⟨

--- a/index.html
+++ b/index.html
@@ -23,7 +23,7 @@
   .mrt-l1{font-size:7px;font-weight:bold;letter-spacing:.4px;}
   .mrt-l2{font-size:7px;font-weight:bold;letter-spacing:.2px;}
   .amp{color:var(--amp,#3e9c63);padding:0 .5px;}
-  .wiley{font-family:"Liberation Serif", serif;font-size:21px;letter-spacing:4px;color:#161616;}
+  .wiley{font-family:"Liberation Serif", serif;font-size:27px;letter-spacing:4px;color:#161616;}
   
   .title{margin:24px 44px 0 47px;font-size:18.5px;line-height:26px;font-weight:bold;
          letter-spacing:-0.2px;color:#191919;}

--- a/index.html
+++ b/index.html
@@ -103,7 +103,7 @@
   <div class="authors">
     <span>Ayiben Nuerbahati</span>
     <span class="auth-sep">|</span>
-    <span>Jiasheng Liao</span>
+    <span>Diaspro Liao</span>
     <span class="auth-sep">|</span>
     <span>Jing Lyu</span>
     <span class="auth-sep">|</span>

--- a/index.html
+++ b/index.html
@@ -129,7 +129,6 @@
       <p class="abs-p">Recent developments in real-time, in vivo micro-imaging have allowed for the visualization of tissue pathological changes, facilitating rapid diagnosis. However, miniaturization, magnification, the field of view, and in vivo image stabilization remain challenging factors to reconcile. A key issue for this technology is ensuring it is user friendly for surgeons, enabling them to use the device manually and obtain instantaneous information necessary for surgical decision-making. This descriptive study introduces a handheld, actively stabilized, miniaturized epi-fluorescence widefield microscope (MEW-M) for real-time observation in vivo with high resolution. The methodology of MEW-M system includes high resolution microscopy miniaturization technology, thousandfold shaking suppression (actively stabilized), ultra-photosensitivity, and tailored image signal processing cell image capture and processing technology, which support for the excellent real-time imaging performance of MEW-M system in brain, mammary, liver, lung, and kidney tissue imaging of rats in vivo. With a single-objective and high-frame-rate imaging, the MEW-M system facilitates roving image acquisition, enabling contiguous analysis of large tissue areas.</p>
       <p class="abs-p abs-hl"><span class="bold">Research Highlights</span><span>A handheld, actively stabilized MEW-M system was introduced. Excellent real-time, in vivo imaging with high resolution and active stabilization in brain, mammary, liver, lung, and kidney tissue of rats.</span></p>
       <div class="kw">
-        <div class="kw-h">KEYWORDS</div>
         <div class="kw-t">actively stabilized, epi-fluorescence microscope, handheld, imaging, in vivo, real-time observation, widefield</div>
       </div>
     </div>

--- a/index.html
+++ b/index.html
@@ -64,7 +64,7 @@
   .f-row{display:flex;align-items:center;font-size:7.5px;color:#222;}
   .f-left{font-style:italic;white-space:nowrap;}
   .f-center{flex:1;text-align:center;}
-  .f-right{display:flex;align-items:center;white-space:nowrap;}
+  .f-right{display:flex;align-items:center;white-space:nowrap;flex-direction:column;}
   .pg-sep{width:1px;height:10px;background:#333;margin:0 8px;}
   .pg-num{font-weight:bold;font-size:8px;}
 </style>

⟩
⟨

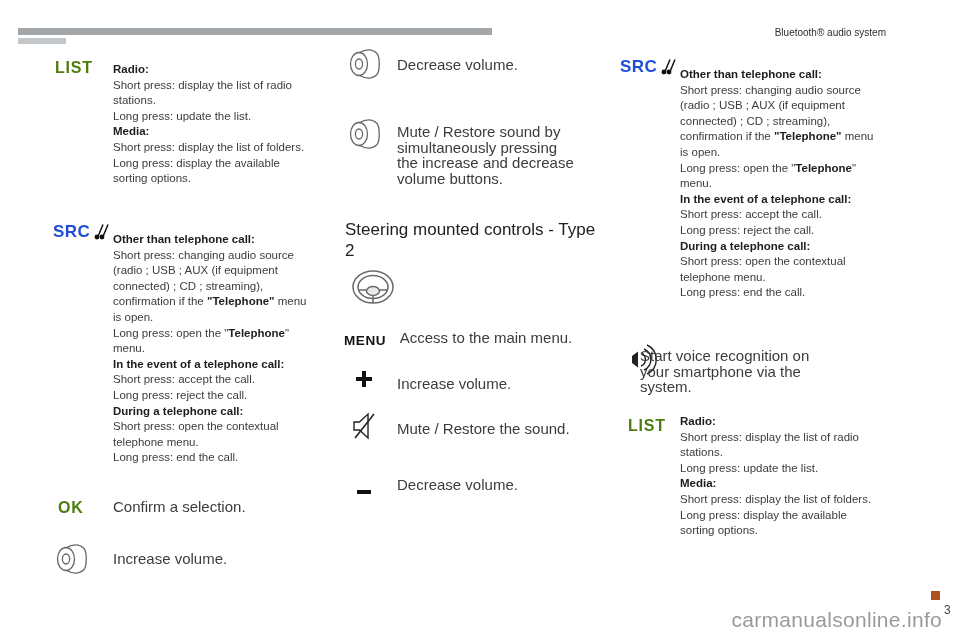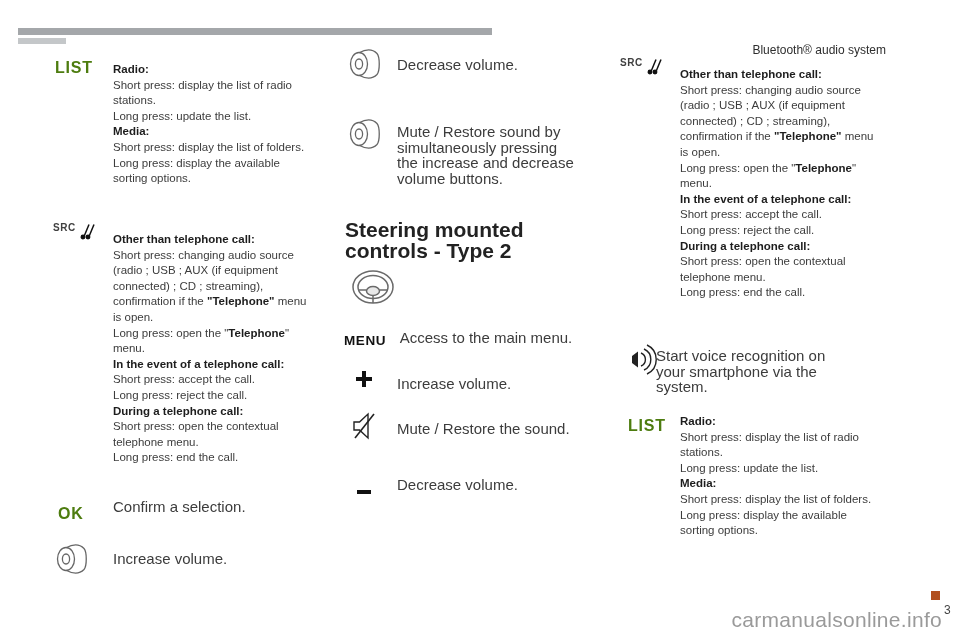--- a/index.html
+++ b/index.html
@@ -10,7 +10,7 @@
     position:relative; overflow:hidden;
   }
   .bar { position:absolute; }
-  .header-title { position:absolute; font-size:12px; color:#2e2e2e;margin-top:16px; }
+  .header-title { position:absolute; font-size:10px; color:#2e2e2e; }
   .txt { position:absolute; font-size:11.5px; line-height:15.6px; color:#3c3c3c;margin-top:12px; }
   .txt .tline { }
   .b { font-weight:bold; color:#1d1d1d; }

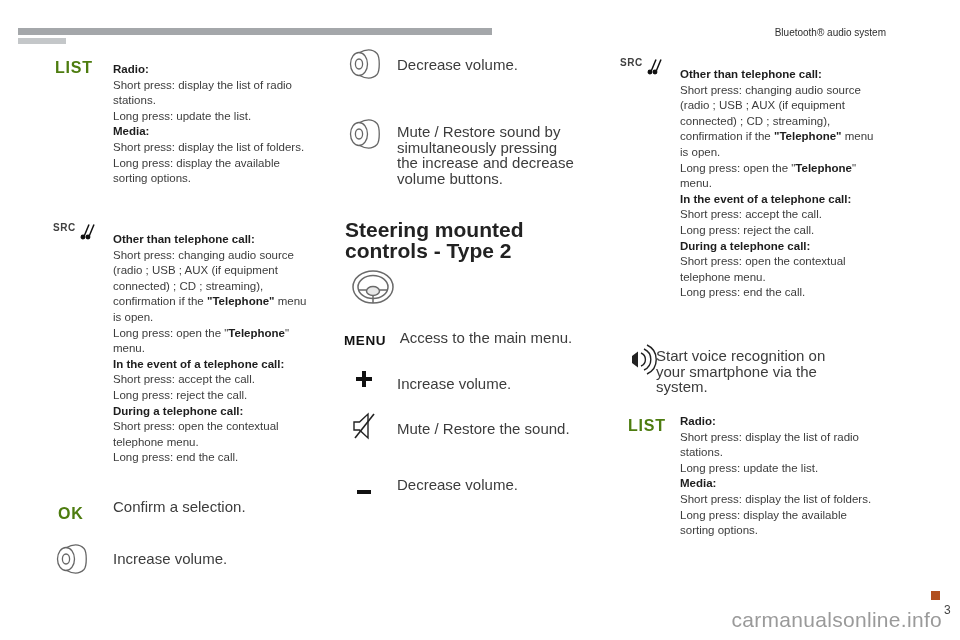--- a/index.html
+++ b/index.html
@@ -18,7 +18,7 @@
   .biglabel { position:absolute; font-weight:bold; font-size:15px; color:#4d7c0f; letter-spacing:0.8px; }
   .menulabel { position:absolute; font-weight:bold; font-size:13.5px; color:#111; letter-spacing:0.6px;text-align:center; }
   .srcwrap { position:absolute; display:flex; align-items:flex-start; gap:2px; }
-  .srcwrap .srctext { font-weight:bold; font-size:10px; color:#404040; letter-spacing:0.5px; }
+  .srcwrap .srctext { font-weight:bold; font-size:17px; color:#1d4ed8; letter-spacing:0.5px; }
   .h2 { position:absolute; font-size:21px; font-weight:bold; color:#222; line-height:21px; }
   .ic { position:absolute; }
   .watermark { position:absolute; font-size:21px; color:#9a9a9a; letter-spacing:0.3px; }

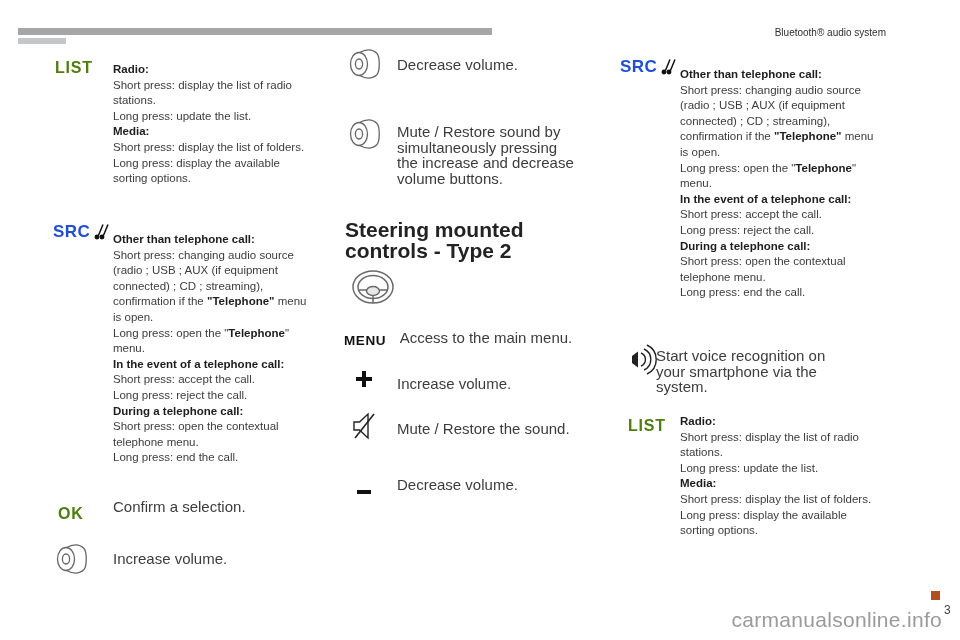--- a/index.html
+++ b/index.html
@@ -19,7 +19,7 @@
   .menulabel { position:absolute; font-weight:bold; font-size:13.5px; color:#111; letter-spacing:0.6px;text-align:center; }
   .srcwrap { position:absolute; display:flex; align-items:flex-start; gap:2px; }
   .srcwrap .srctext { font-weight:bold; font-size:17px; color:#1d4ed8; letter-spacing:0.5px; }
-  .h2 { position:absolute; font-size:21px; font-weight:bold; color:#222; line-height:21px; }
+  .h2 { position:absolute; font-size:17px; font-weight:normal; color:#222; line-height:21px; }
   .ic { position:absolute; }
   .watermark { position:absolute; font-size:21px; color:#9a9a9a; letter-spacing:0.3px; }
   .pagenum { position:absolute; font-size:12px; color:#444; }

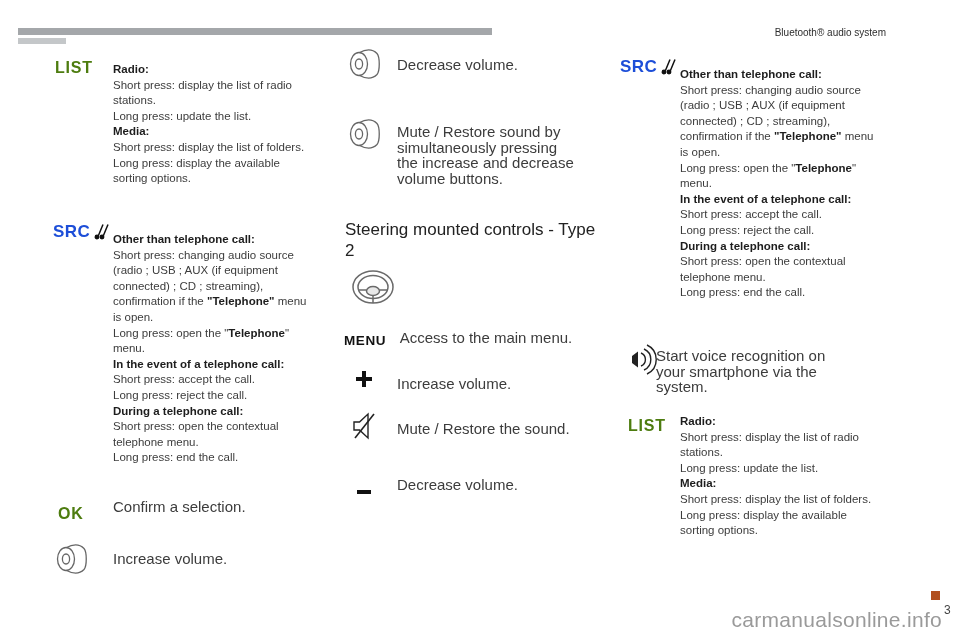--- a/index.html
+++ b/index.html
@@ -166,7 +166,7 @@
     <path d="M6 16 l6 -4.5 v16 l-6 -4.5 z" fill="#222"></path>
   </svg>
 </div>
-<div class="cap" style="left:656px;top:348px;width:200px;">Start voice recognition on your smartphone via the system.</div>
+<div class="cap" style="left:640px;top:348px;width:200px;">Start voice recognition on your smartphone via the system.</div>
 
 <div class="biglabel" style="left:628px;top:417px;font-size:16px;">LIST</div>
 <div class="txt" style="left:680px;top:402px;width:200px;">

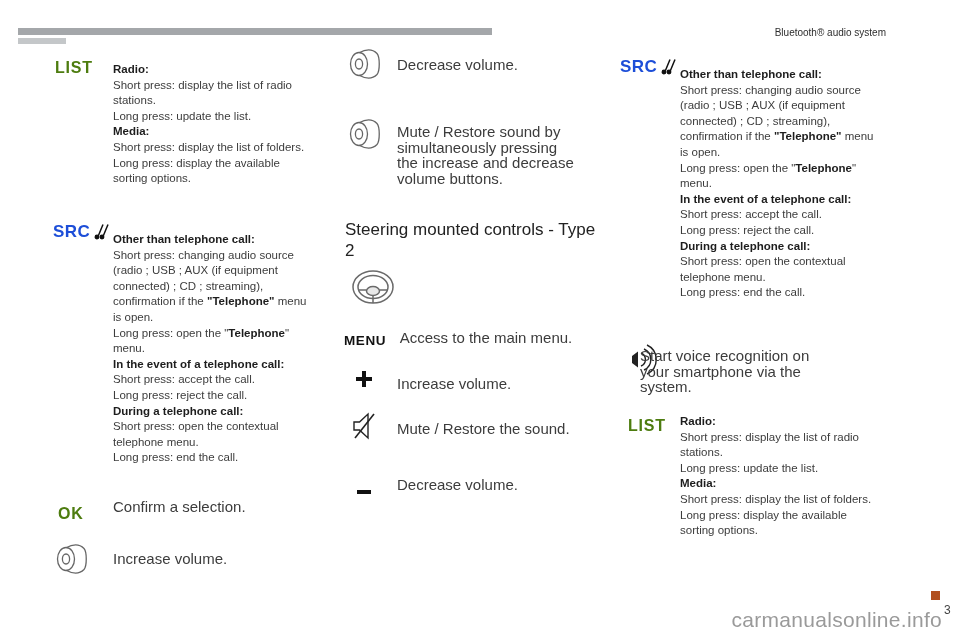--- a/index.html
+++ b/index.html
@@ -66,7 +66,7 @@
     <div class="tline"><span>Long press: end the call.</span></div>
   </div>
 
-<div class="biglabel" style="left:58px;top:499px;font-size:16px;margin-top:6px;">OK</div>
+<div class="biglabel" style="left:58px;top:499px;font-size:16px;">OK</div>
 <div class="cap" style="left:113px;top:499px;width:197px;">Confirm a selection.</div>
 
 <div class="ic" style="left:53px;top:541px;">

⟩

Your task | Please report how many lines in the records above contain the word "actively", and give nothing but the number.

Exercise answer | 3